Los Angeles’ housing match system has solved some problems, including getting some unhoused people into housing and making it easier for community organizations with similar missions to reach as many people as possible. These are great benefits, but there are large costs as well. The data that is collected from applicants can be kept for seven years and shared with 168 organizations, as well as several local and federal government entities. Applicants do not get to see what their information looks like before it is distributed, and the algorithmic score that their data yields is not shared with them. The flow of information is one way only. Because of this lack of transparency, it’s difficult to understand why some unhoused people are able to find homes with relative ease and others can apply several times with no success. In addition to the amount of information that is required to apply, making applicants responsible for obtaining documentation such as birth certificates is rather short-sighted, considering that a lot of both chronic and crisis unhoused people may lack the financial and/or technological resources to get the required documents. The author’s point in her introduction that the sheer time it takes for individuals to navigate these systems is not something afforded to everyone is so important to keep in mind when reading these stories.

Habeas Data

Tinfoil hat time: The government’s lack of proactivity regarding laws that address the current and future concerns of digital life does not strike me as coincidental. I think that there is, at least on some level, and intentionality to the logic that permits law enforcement LPR systems to scan and keep location data on thousands of license plates that are not implicated or involved in crimes. The foundational documents of this country were written by people who could never have imagined email, or data centers, or Wikileaks.

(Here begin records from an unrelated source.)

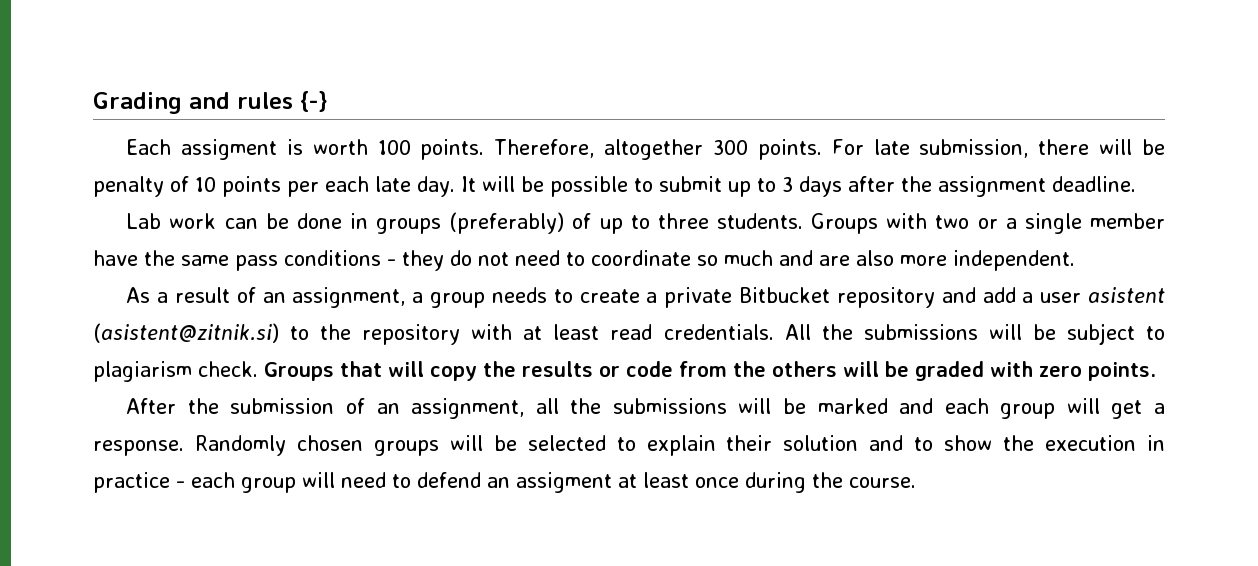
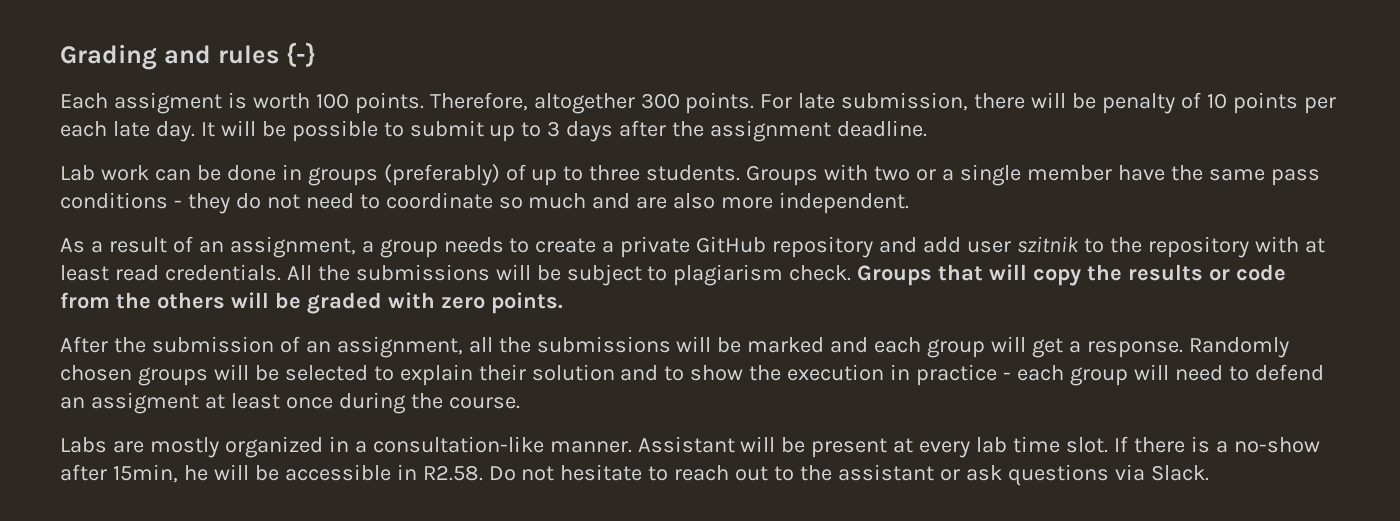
- As a result of an assignment, a group needs to create a private Bitbucket repository and add a user asistent (asistent@zitnik.si) to the repository with at least read credentials.
+ As a result of an assignment, a group needs to create a private GitHub repository and add user szitnik to the repository with at least read credentials.
+ Labs are mostly organized in a consultation-like manner. Assistant will be present at every lab time slot. If there is a no-show after 15min, he will be accessible in R2.58. Do not hesitate to reach out to the assistant or ask questions via Slack.

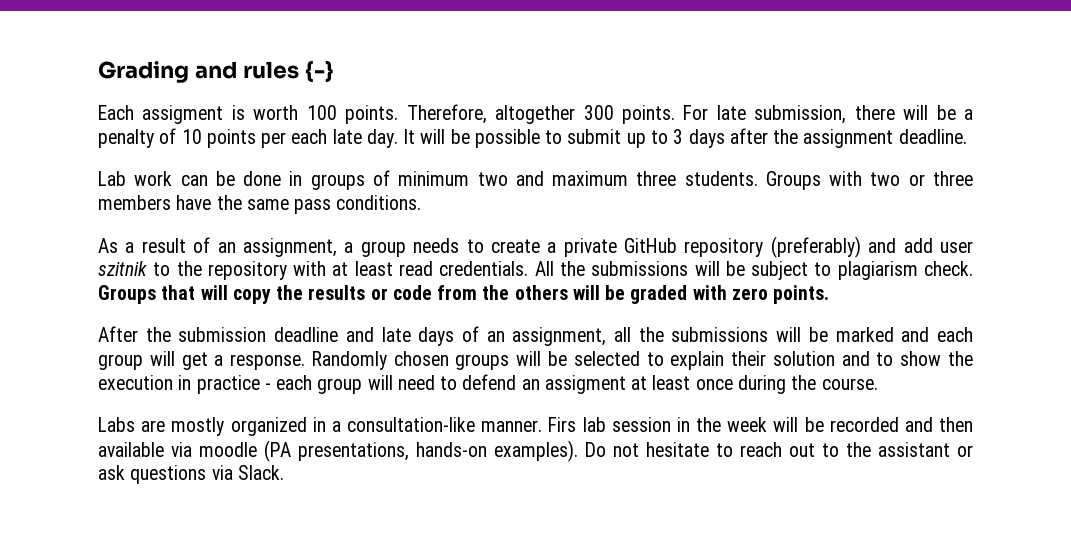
- For late submission, there will be penalty of 10 points per each late day.
+ For late submission, there will be a penalty of 10 points per each late day.
- Lab work can be done in groups (preferably) of up to three students.
+ Lab work can be done in groups of minimum two and maximum three students.
- Groups with two or a single member have the same pass conditions - they do not need to coordinate so much and are also more independent.
+ Groups with two or three members have the same pass conditions.
- As a result of an assignment, a group needs to create a private GitHub repository and add user szitnik to the repository with at least read credentials.
+ As a result of an assignment, a group needs to create a private GitHub repository (preferably) and add user szitnik to the repository with at least read credentials.
- After the submission of an assignment, all the submissions will be marked and each group will get a response.
+ After the submission deadline and late days of an assignment, all the submissions will be marked and each group will get a response.
- Assistant will be present at every lab time slot. If there is a no-show after 15min, he will be accessible in R2.58. Do not hesitate to reach out to the assistant or ask questions via Slack.
+ Firs lab session in the week will be recorded and then available via moodle (PA presentations, hands-on examples). Do not hesitate to reach out to the assistant or ask questions via Slack.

While technology has advanced beyond what anybody could have imagined in even the 1980s, when most households didn’t own a computer, it seems especially troubling that the government has used these advancements to exponentially expand their abilities to monitor the populace, and has not acted like an institution that is supposed to exist within a framework of checks and balances. The combination of secrecy and incompetence exhibited by the government when trying to get information from Lavabit is especially troubling, and I can’t decide whether it’s a good or bad thing that they’re so bad at this stuff.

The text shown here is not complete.